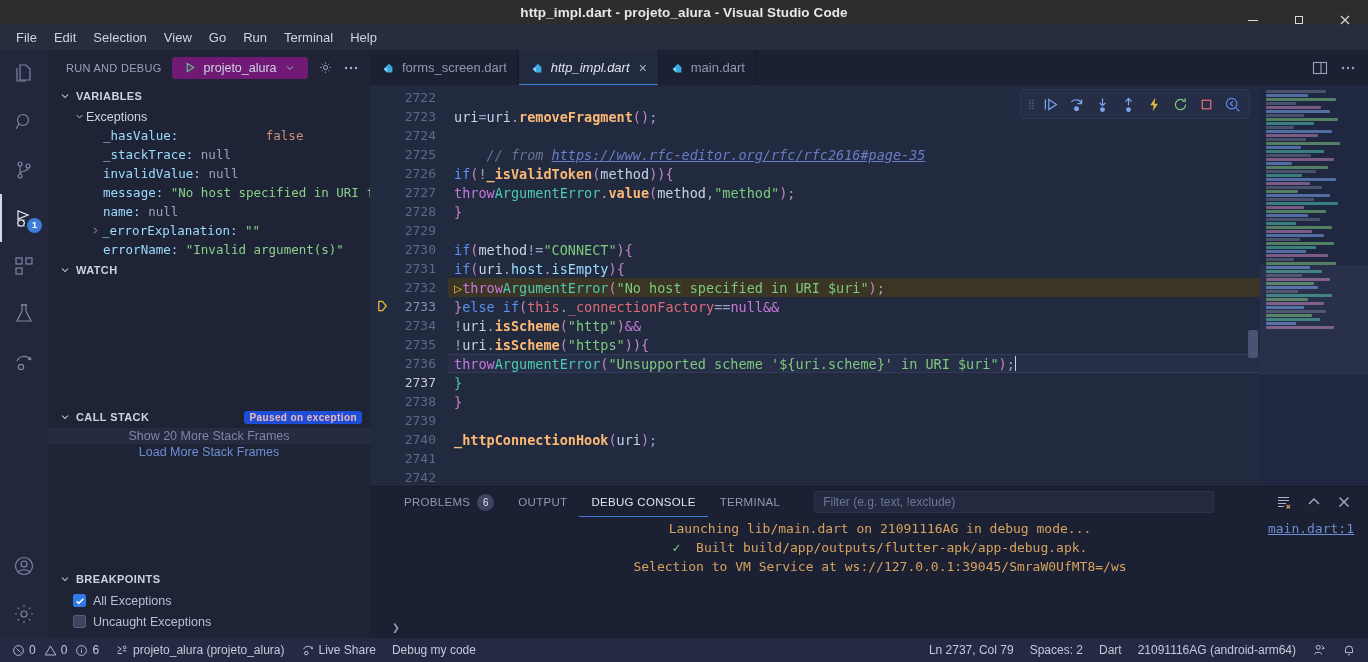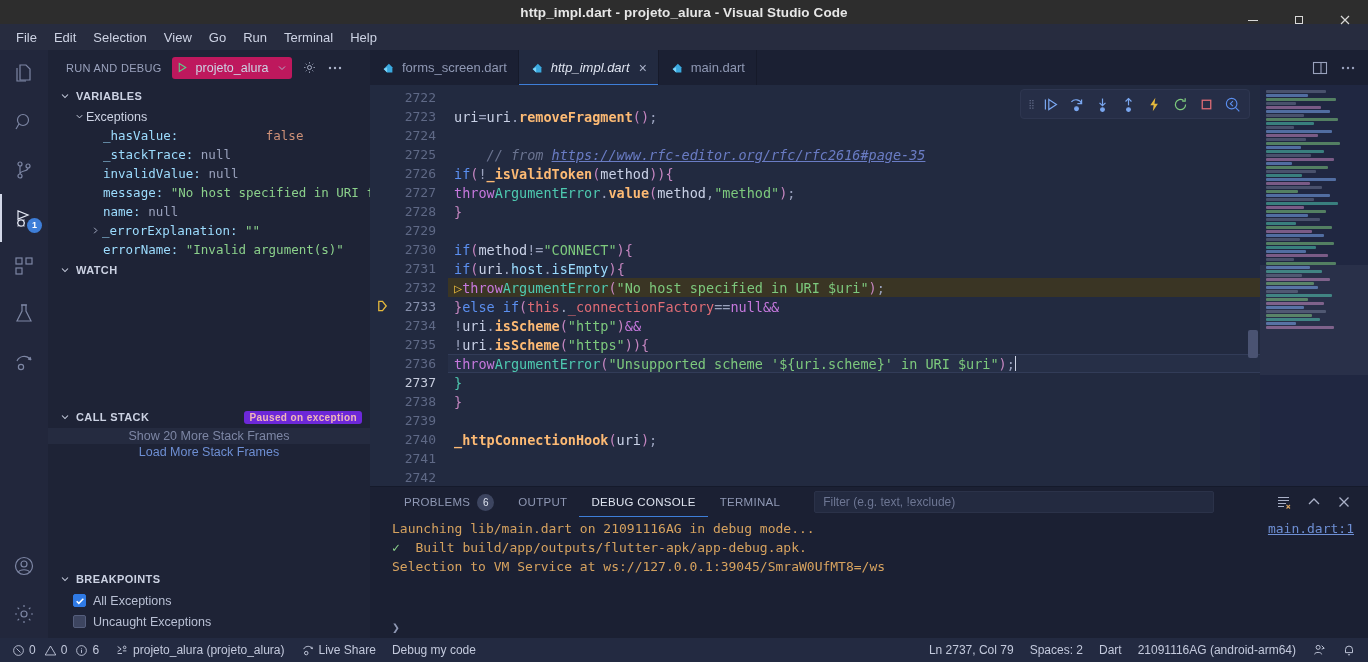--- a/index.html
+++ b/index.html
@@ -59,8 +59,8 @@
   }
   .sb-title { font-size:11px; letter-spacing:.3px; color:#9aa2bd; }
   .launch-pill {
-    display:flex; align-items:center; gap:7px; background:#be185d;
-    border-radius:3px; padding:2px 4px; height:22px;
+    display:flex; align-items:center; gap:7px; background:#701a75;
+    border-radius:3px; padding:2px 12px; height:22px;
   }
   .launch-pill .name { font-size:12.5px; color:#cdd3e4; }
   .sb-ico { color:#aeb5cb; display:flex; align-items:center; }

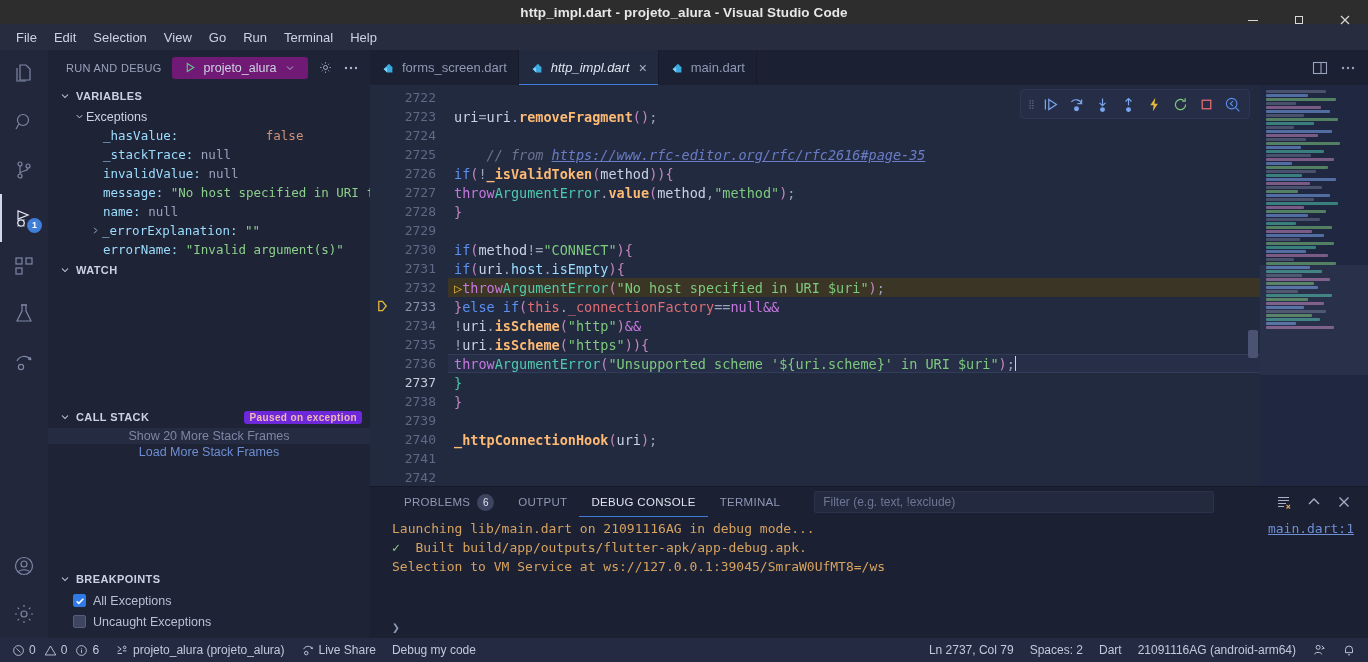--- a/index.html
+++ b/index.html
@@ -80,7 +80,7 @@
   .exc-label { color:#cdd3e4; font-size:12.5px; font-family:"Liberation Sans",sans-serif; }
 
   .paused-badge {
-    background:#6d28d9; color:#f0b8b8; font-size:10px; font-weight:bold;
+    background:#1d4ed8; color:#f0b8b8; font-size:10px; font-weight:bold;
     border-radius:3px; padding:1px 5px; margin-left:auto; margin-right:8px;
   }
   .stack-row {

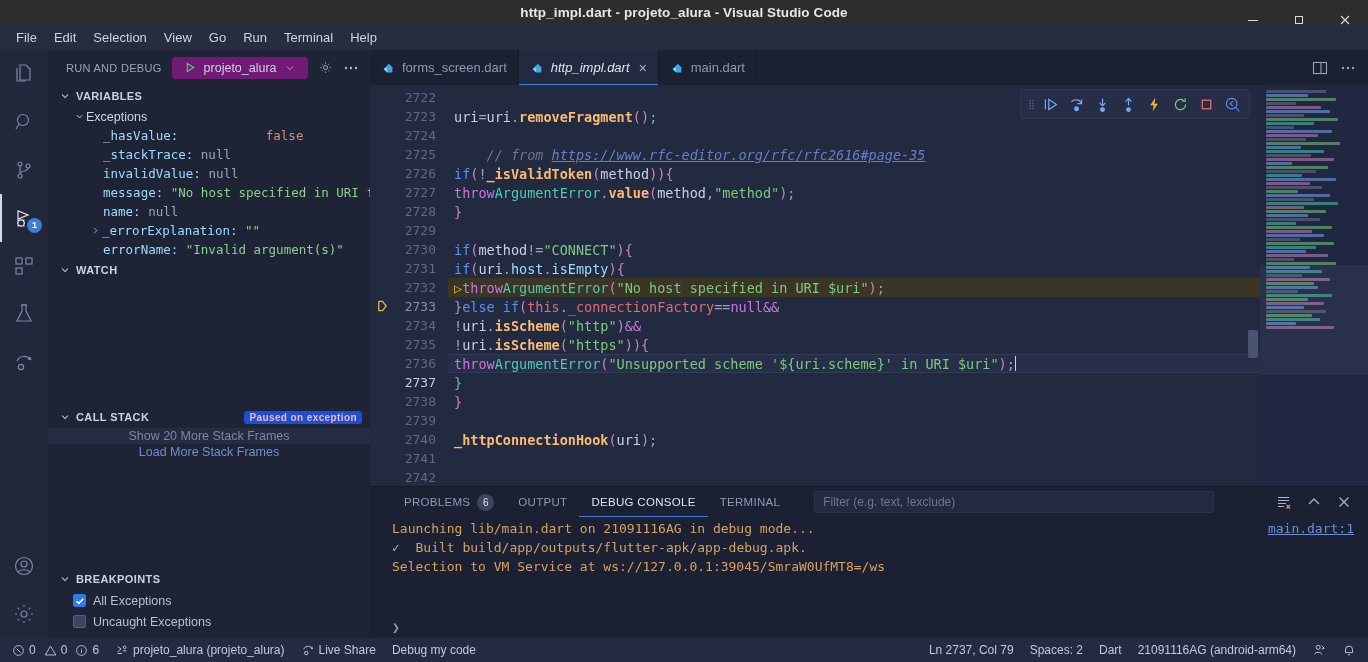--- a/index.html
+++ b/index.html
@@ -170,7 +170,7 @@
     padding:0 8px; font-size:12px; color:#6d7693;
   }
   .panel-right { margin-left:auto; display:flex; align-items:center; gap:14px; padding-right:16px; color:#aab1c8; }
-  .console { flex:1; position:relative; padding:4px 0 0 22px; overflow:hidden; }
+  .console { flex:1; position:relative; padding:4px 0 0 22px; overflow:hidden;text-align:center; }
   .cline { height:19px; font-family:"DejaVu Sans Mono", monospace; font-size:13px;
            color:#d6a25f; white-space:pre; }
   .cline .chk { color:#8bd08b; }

• [Prompt]
The response must contain each line above that holds the string "color".

• [Exercise solution]
   .sb-title { font-size:11px; letter-spacing:.3px; color:#9aa2bd; }
   .launch-pill .name { font-size:12.5px; color:#cdd3e4; }
   .sb-ico { color:#aeb5cb; display:flex; align-items:center; }
   .exc-label { color:#cdd3e4; font-size:12.5px; font-family:"Liberation Sans",sans-serif; }
-    background:#6d28d9; color:#f0b8b8; font-size:10px; font-weight:bold;
+    background:#1d4ed8; color:#f0b8b8; font-size:10px; font-weight:bold;
     padding:0 8px; font-size:12px; color:#6d7693;
   .panel-right { margin-left:auto; display:flex; align-items:center; gap:14px; padding-right:16px; color:#aab1c8; }
            color:#d6a25f; white-space:pre; }
   .cline .chk { color:#8bd08b; }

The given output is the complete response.